The basic definition of the word perseverance is “persistence in doing something despite difficulty or delay in achieving success” and that is definitely something I see that I have done throughout my life. Looking at the root of the word and the origin of the prefix ‘per’ and the suffix’ ‘severe’, what steps forth is an even more basic definition of perseverance that can be interpreted as ‘very strict’ or ‘through holding’, So what I see is interesting in this context is how perseverance is an expression of self that steps forth when one is faced with a difficult situation and yet decide to stick to and walk through it. It is that ‘strictness’ with self that is needed in that moment of facing adversity, like in my example with the snowstorm above where the being would strictly focus on walking through the snow, one step after another and would not allow themselves to get distracted by neither external or internal influences.

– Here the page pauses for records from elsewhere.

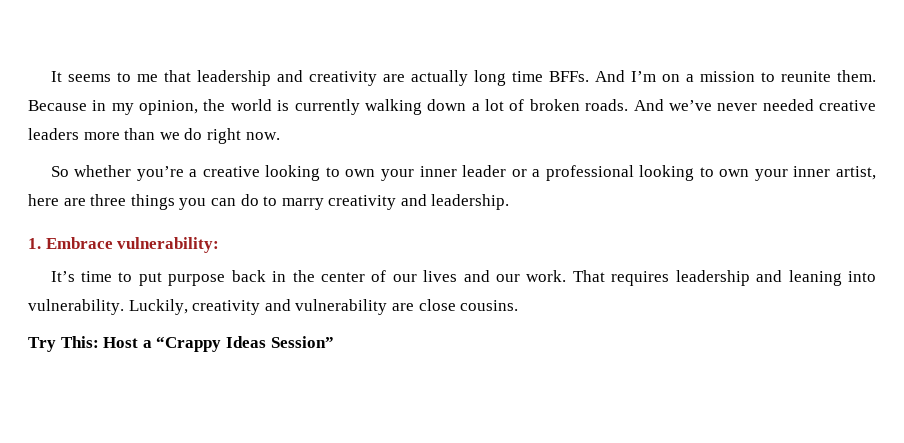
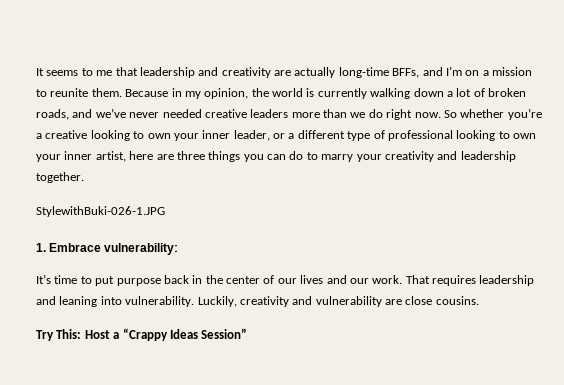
- It seems to me that leadership and creativity are actually long time BFFs. And I’m on a mission to reunite them.
+ It seems to me that leadership and creativity are actually long-time BFFs, and I’m on a mission to reunite them.
- Because in my opinion, the world is currently walking down a lot of broken roads. And we’ve never needed creative leaders more than we do right now.
- So whether you’re a creative looking to own your inner leader or a professional looking to own your inner artist, here are three things you can do to marry creativity and leadership.
+ Because in my opinion, the world is currently walking down a lot of broken roads, and we’ve never needed creative leaders more than we do right now. So whether you’re a creative looking to own your inner leader, or a different type of professional looking to own your inner artist, here are three things you can do to marry your creativity and leadership together.
+ StylewithBuki-026-1.JPG

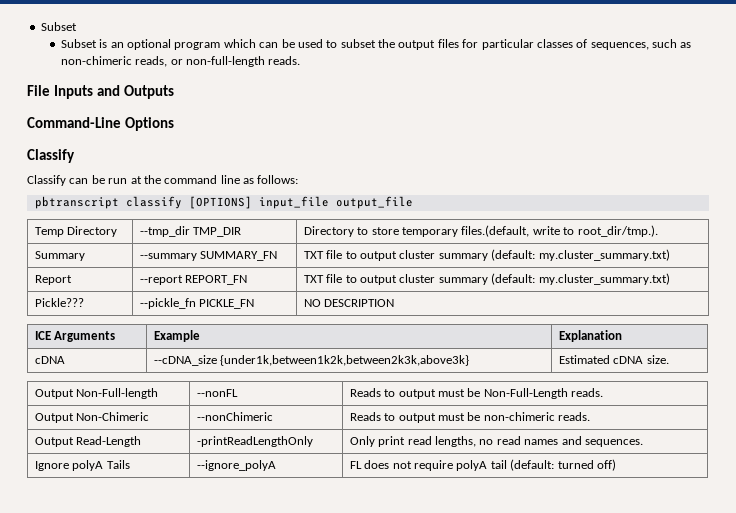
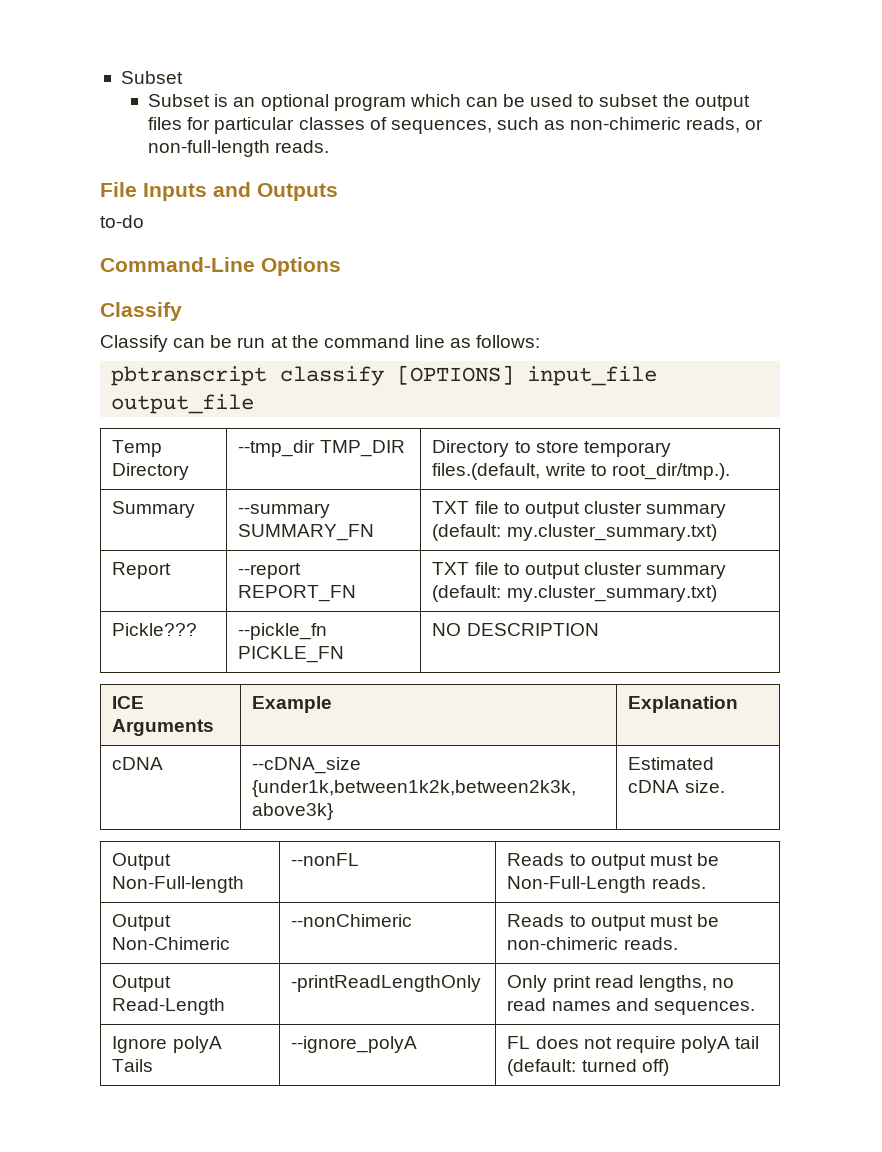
+ to-do

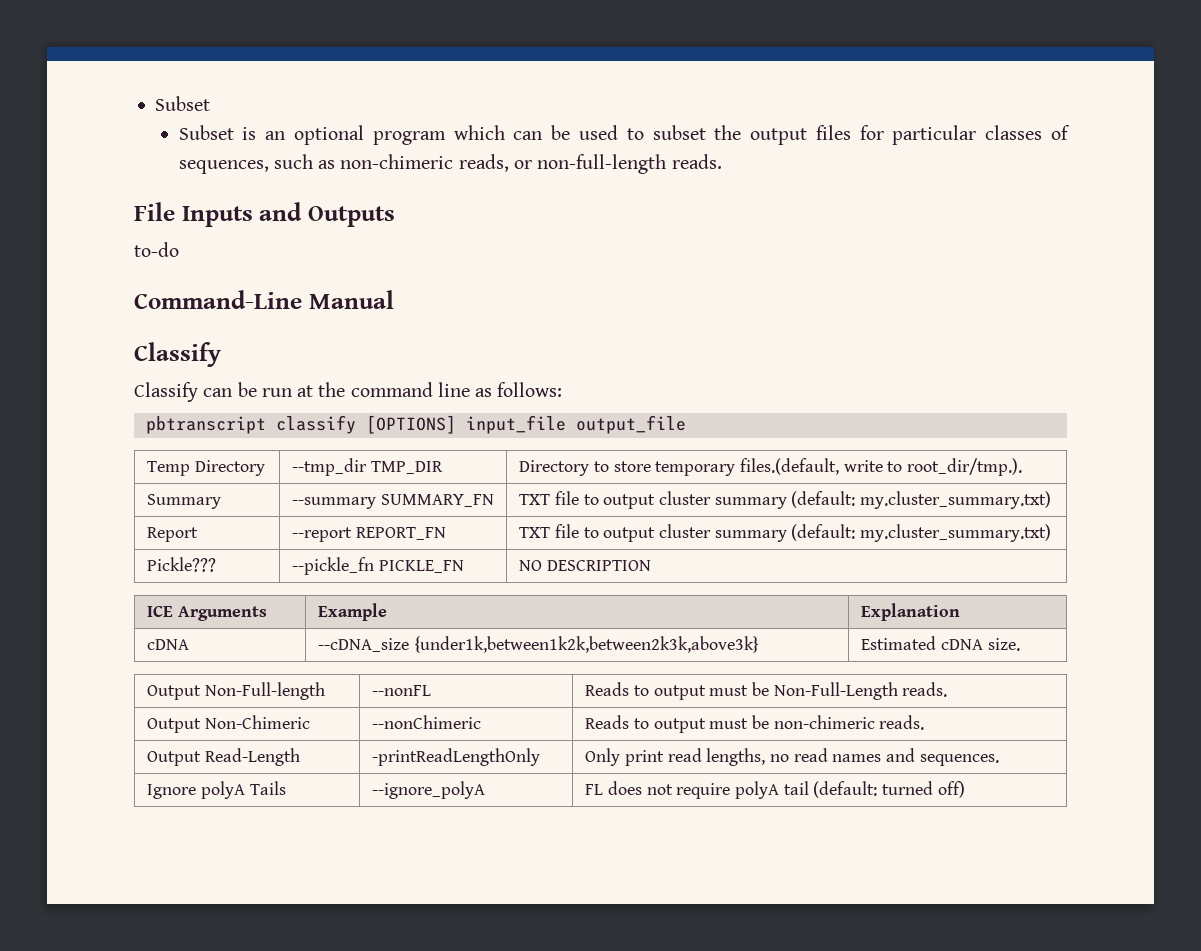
- Command-Line Options
+ Command-Line Manual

So when looking at all of this, what I see is that I’ve taken the perseverance that I’ve already lived for granted, meaning: I didn’t realize that I was living and applying perseverance. I’ve then created this definition of perseverance in my mind as something noble and grand, and separate from me and have instead held onto a definition of myself as someone that easily gives up, perpetuating this definition into reality by making it a self-fulfilling prophecy. There are definitely areas in my life where I have not lived perseverance and therefore I cannot say that perseverance is yet an absolute expression of myself. I see that to live perseverance – or any word – as a living expression of myself, I first have to stop separating myself from the word and its expression and place it on a pedestal within my mind as something I’ve yet to attain to and secondly to stop holding onto a definition of myself as someone who does not or cannot live perseverance. I know now that I can – and that I have lived perseverance, but that I had defined the word as something more and bigger than me in my mind while holding onto a inferiorized definition of myself. I realize that I’ve accepted and allowed myself to be influenced by how I’ve seen perseverance being portrayed in books and movies as something outstanding and noble that only a few people can muster up the courage and strength to live. I realize now that millions of people live perseverance every single day from they wake up until they fall asleep without seeing it as something special or grandiose, but something they do, because what else is there? Lie down and die? Give up on life? Of course not. So perseverance is not magic, it is not rocket science – it is simply that push we give ourselves to keep going when the road gets tough where we put our strength and focus into walking through something that may be difficult or where there is no immediate end in sight. We keep going, we keep walking – until it is done.